Reevaluation Process:
Get current data ready:
- Your asset’s market performance
- Crypto markets generally
- Major news since last review
- Fiat value of your position (use portfolio tracker: CoinGecko, CoinMarketCap, Delta)
Then answer:
- Is it still worth holding this asset? Did it appreciate so much it’s now too risky a concentration? Did you find better opportunities?
- Do you still believe the asset is undervalued? Would it make sense to add to your position?
- Is it time to take some profits or cut losses? Full exit? Partial exit? Rebalance into other assets?
Frequency: For 1+ year holdings, reevaluate every 3 months. For 3-6 month holdings, monthly reevaluation makes sense.
Reevaluate even when underwater. If you’re down 60%, that’s when discipline matters most—reassess whether the thesis still holds or it’s time to cut losses.

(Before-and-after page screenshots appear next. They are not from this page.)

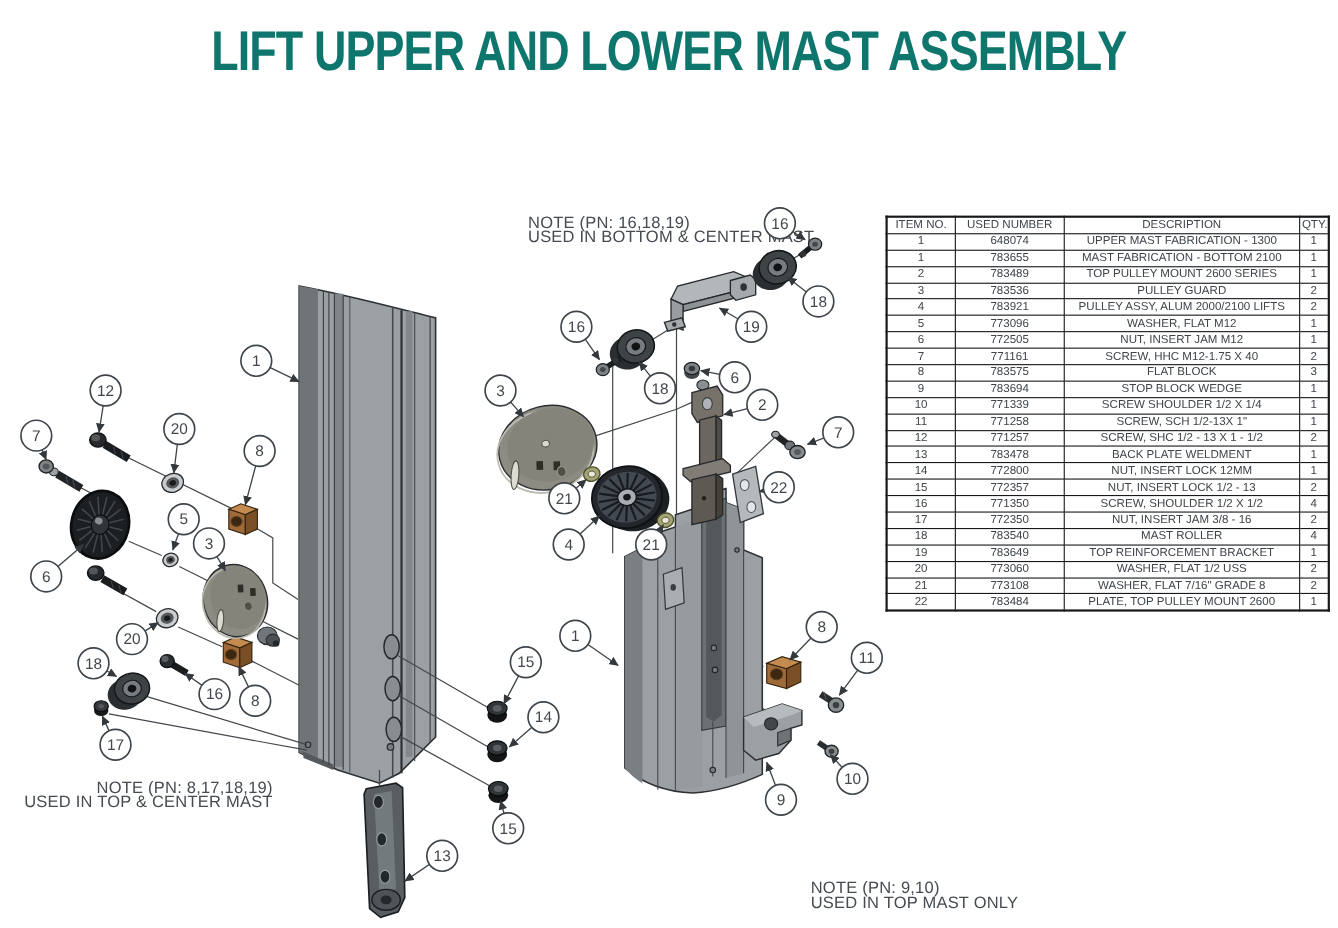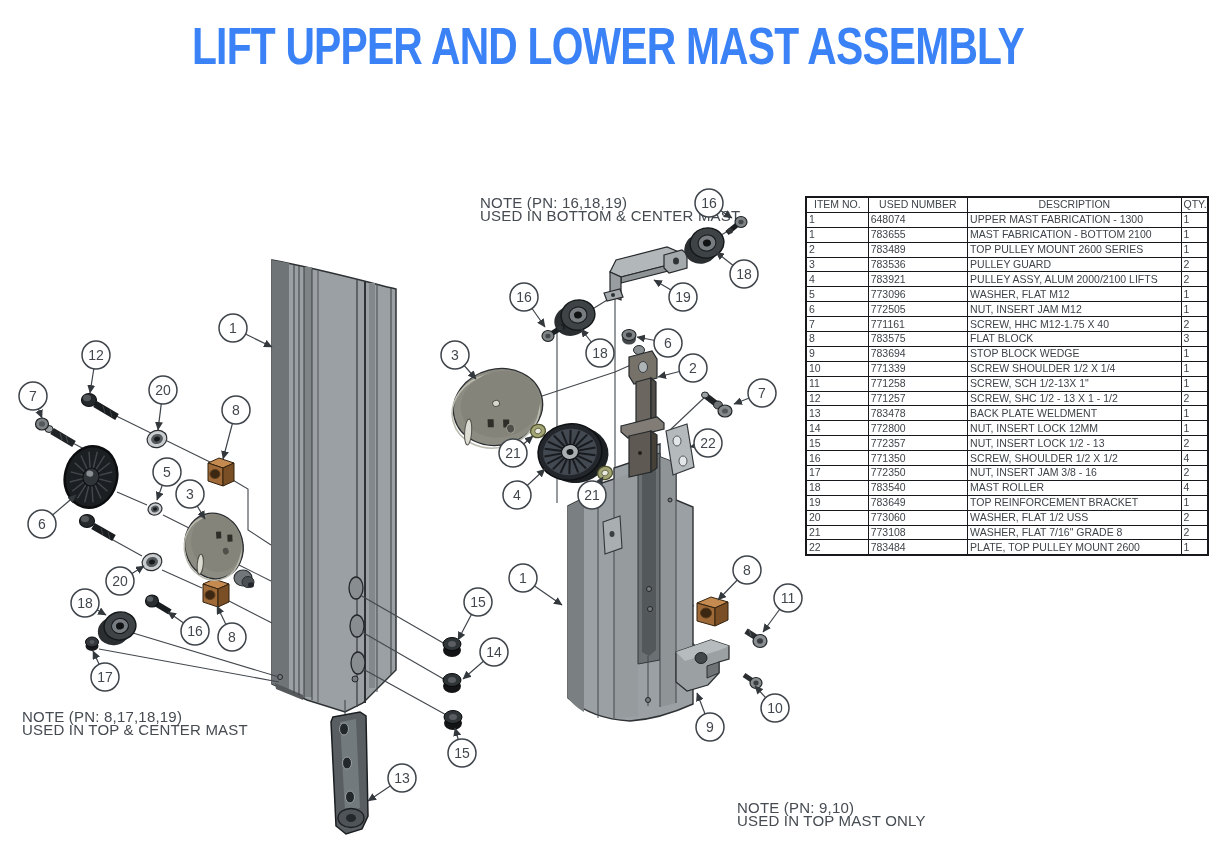"LIFT UPPER AND LOWER MAST" .page-title { color: #3b82f6 -> #0f766e }
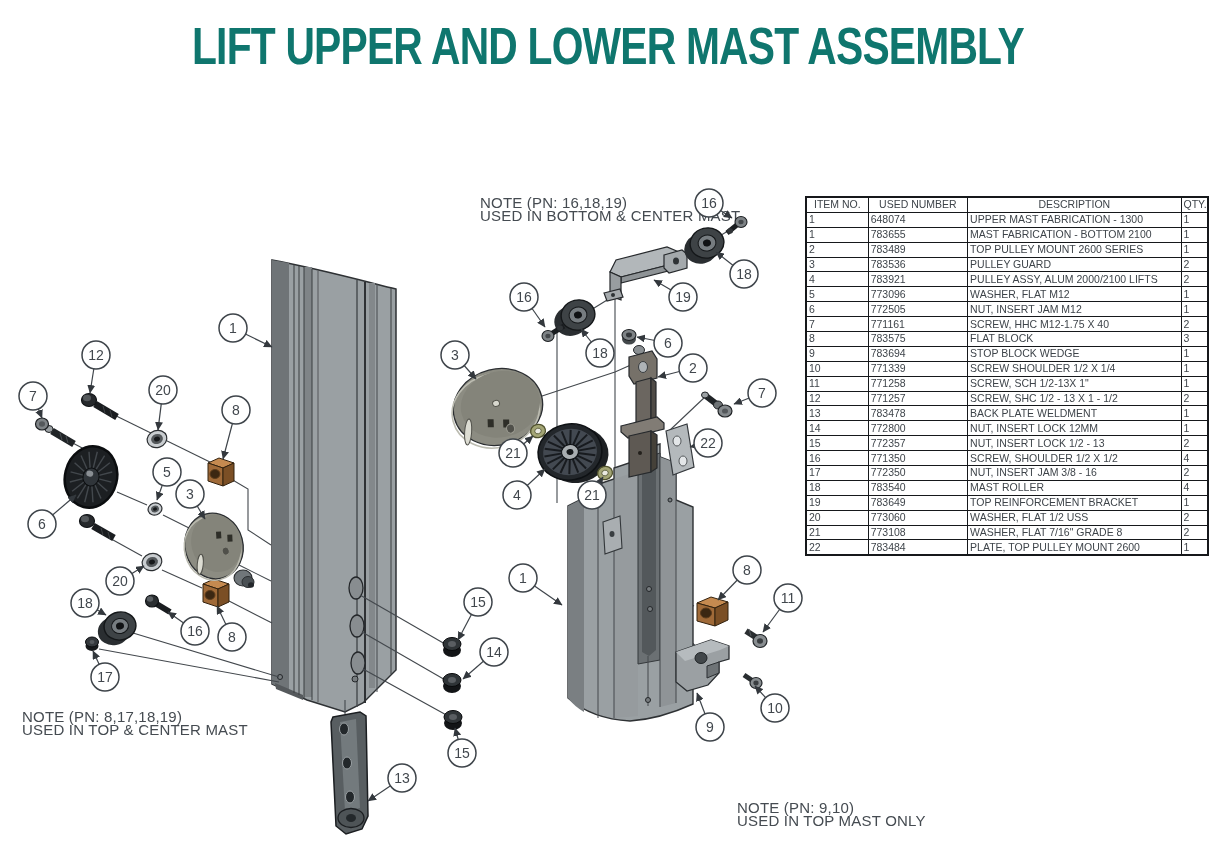"ITEM NO." table.parts { text-align: none -> center }
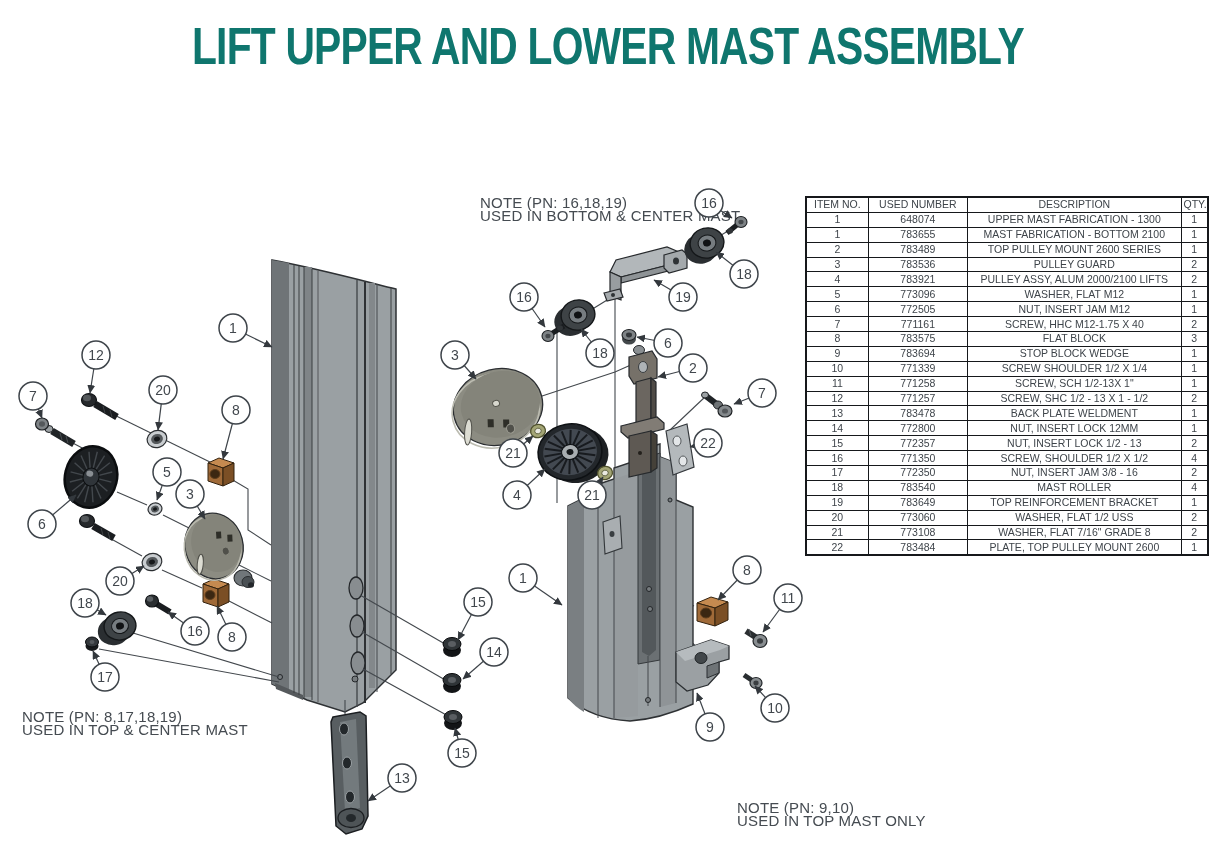"NOTE (PN: 8,17,18,19)" #note-left { text-align: none -> right }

4. Market Exit: Selling or Rebalancing
Crypto valuations swing wildly. What started as 5% of your portfolio might suddenly become 60%. Are you comfortable with that concentration? If not, consider rebalancing.
- Rebalancing ≠ equal distribution across all assets
- Rebalancing = adjusting to match your risk tolerance and current market conditions
- You can rebalance on a schedule (each reevaluation) or opportunistically (during extreme moves)
Eventually, your reevaluation will conclude it’s time to fully exit an investment.
This decision should factor in:
- Your time horizon (is it up?)
- Market conditions
- Better opportunities elsewhere
- Risk tolerance
- Tax implications
Two Common Long-Term Approaches:
-
Partial profit-taking on pumps - Take some gains whenever price spikes dramatically in short periods. May buy back later. Otherwise, don’t touch the investment for 5-10 years.
-
Diamond hands - Never touch holdings, ignore all drawdowns. In 10 years, either significant wealth or the investment becomes negligible.
Neither is “right”—it depends on your psychology and financial situation.
Summary
This article covered all vital parts of a sound cryptocurrency investment strategy.
The process:
- Set a time horizon - Define how long you’re holding (6 months? 5 years?)
- Choose entry method - DCA for long holds, tactical entries for shorter timeframes
- Secure custody - Hardware wallet for holdings, possibly earn yield on portions you’re comfortable risking
- Stay informed - Regular but disciplined news monitoring, ignore noise
- Reevaluate regularly - Scheduled reviews with clear frameworks for decisions
- Exit strategically - Rebalance as positions grow, take profits methodically, or hold through cycles based on your strategy
What separates successful long-term crypto investors from the majority:
- They have a plan before emotions kick in
- They adjust position sizes based on conviction and market conditions
- They distinguish between temporary volatility and fundamental thesis changes
- They make decisions with updated information and clear heads, not fear or greed
Crypto investing isn’t about perfect market timing or genius stock-picking. It’s about disciplined strategy execution over months and years, through multiple cycles of euphoria and despair.
If you can maintain that discipline, you’re already ahead of most market participants.